(Records from a collection)
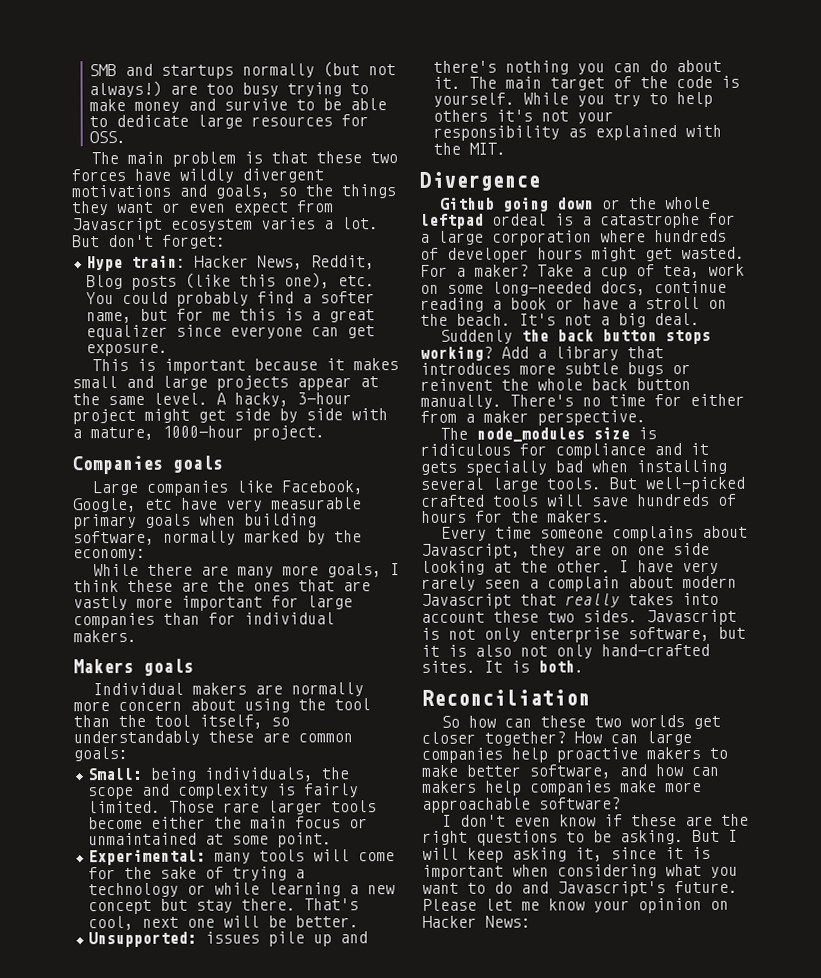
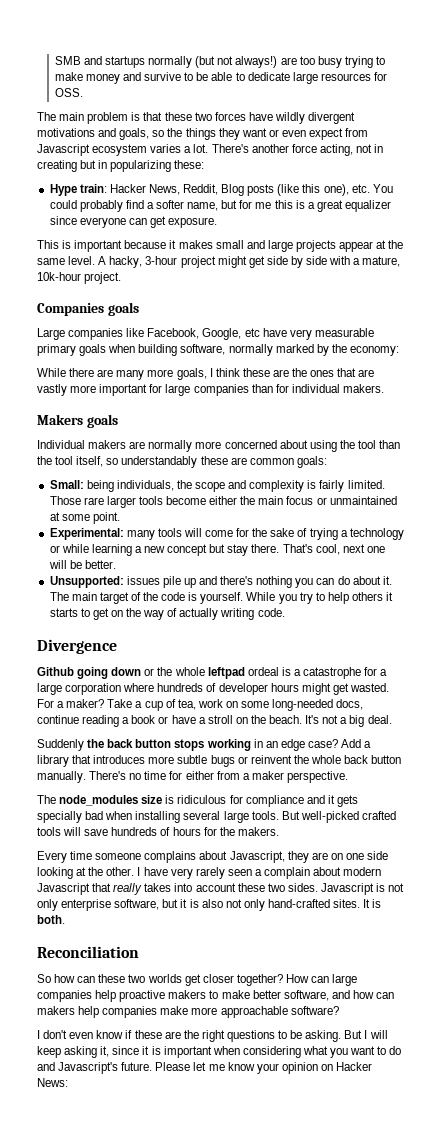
- But don't forget:
+ There's another force acting, not in creating but in popularizing these:
- A hacky, 3-hour project might get side by side with a mature, 1000-hour project.
+ A hacky, 3-hour project might get side by side with a mature, 10k-hour project.
- Individual makers are normally more concern about using the tool than the tool itself, so understandably these are common goals:
+ Individual makers are normally more concerned about using the tool than the tool itself, so understandably these are common goals:
- While you try to help others it's not your responsibility as explained with the MIT.
+ While you try to help others it starts to get on the way of actually writing code.
- Suddenly the back button stops working?
+ Suddenly the back button stops working in an edge case?

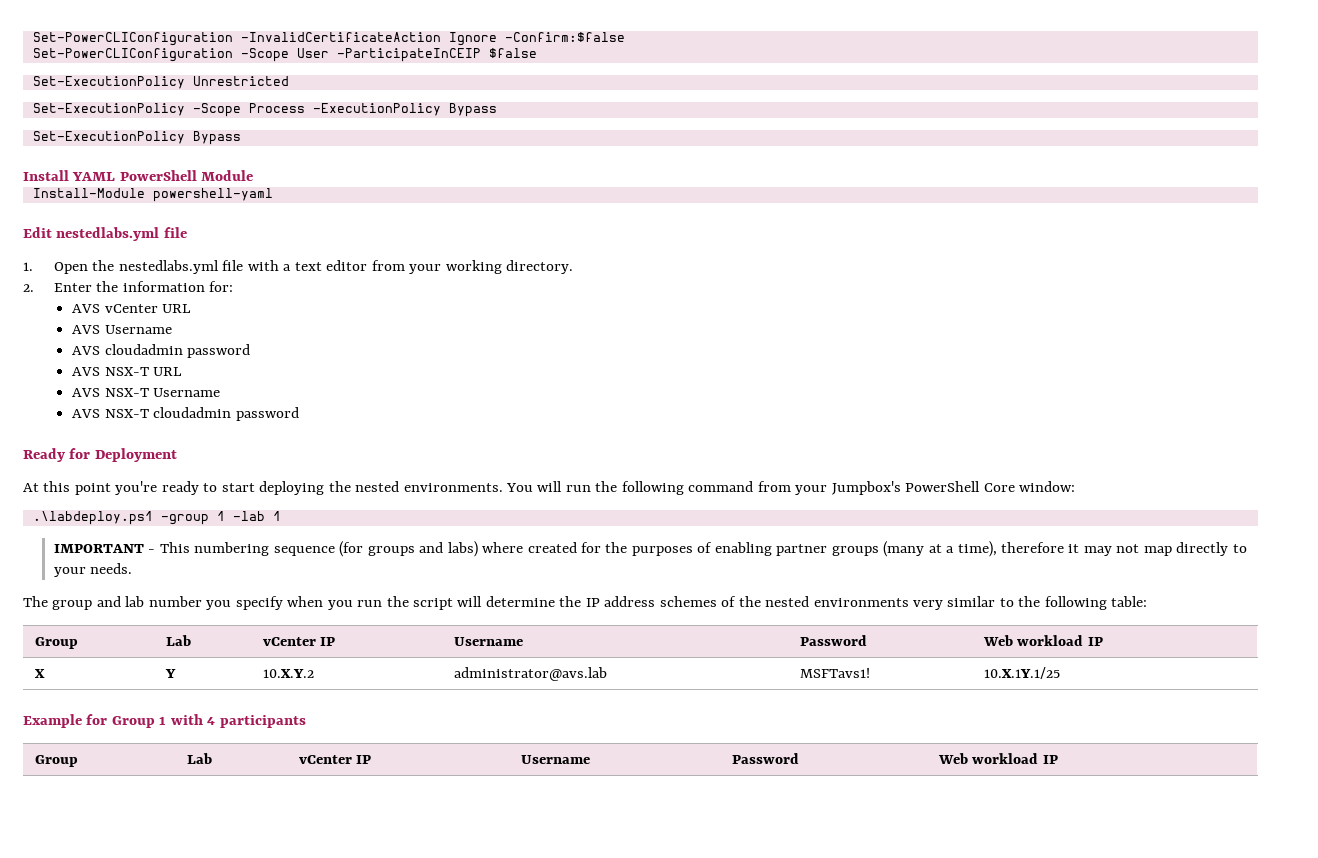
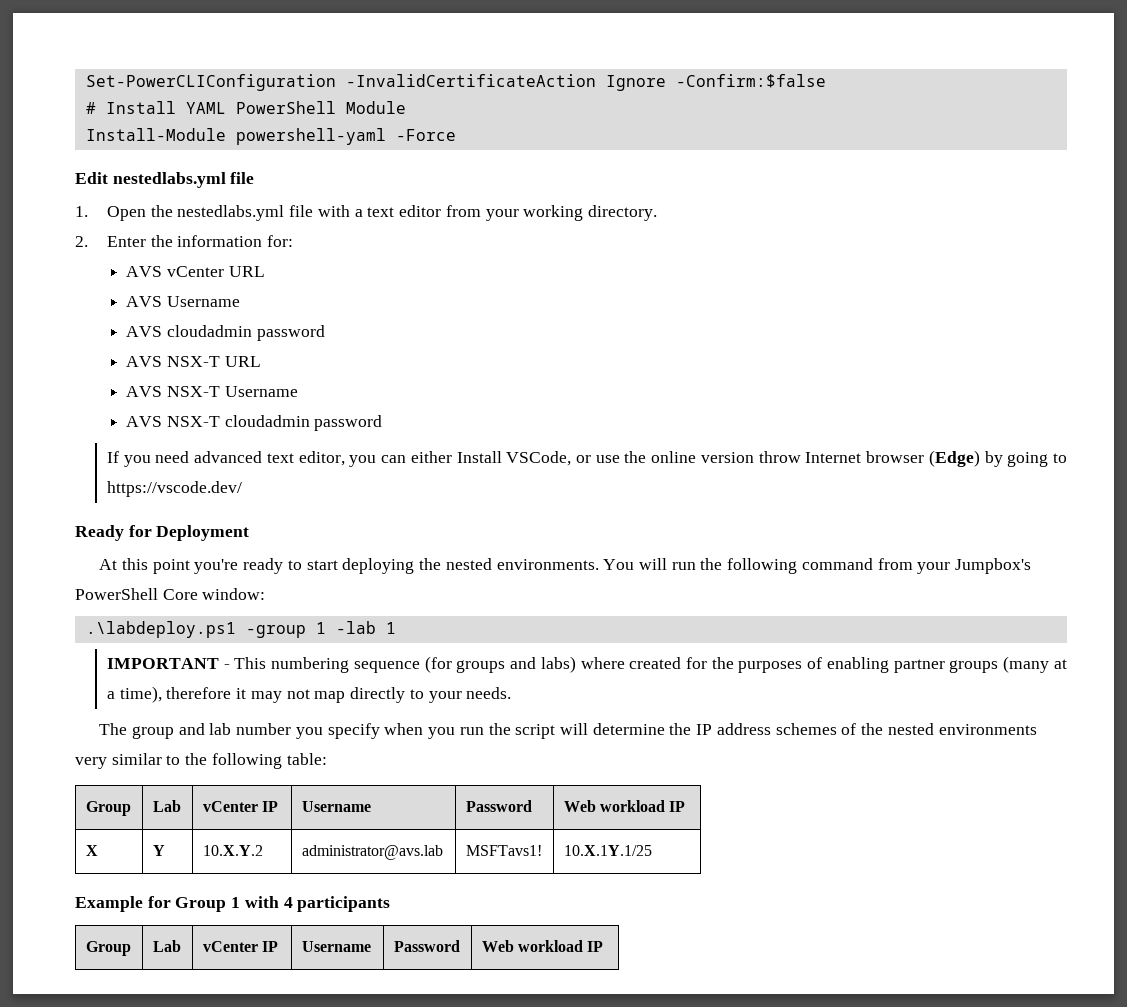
- Set-PowerCLIConfiguration -Scope User -ParticipateInCEIP $false
- Set-ExecutionPolicy Unrestricted
- Set-ExecutionPolicy -Scope Process -ExecutionPolicy Bypass
- Set-ExecutionPolicy Bypass
- Install YAML PowerShell Module
+ # Install YAML PowerShell Module
- Install-Module powershell-yaml
+ Install-Module powershell-yaml -Force
+ If you need advanced text editor, you can either Install VSCode, or use the online version throw Internet browser (Edge) by going to https://vscode.dev/

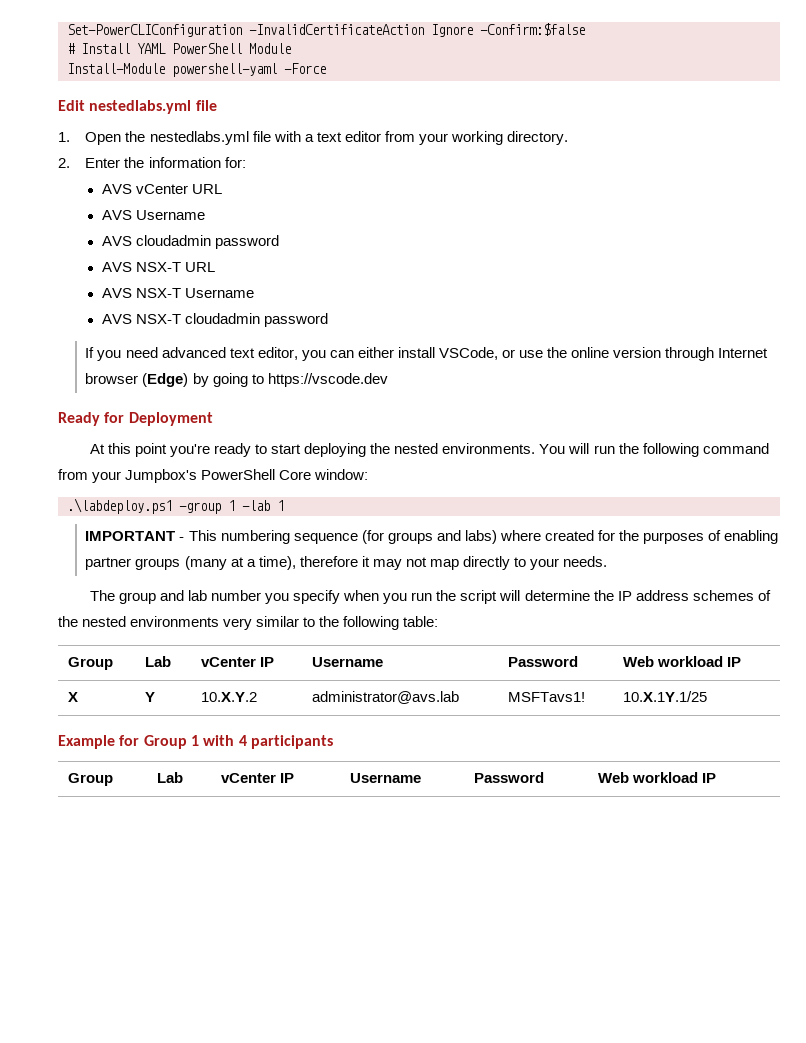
- If you need advanced text editor, you can either Install VSCode, or use the online version throw Internet browser (Edge) by going to https://vscode.dev/
+ If you need advanced text editor, you can either install VSCode, or use the online version through Internet browser (Edge) by going to https://vscode.dev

> **Your instructions**:
Both the line containing "- While you" and the line containing "- Set-ExecutionPolicy Bypass" above belong in the output, as do the lines between them. Print them exactly, without pictures.

> **Exercise result**:
- While you try to help others it's not your responsibility as explained with the MIT.
+ While you try to help others it starts to get on the way of actually writing code.
- Suddenly the back button stops working?
+ Suddenly the back button stops working in an edge case?

- Set-PowerCLIConfiguration -Scope User -ParticipateInCEIP $false
- Set-ExecutionPolicy Unrestricted
- Set-ExecutionPolicy -Scope Process -ExecutionPolicy Bypass
- Set-ExecutionPolicy Bypass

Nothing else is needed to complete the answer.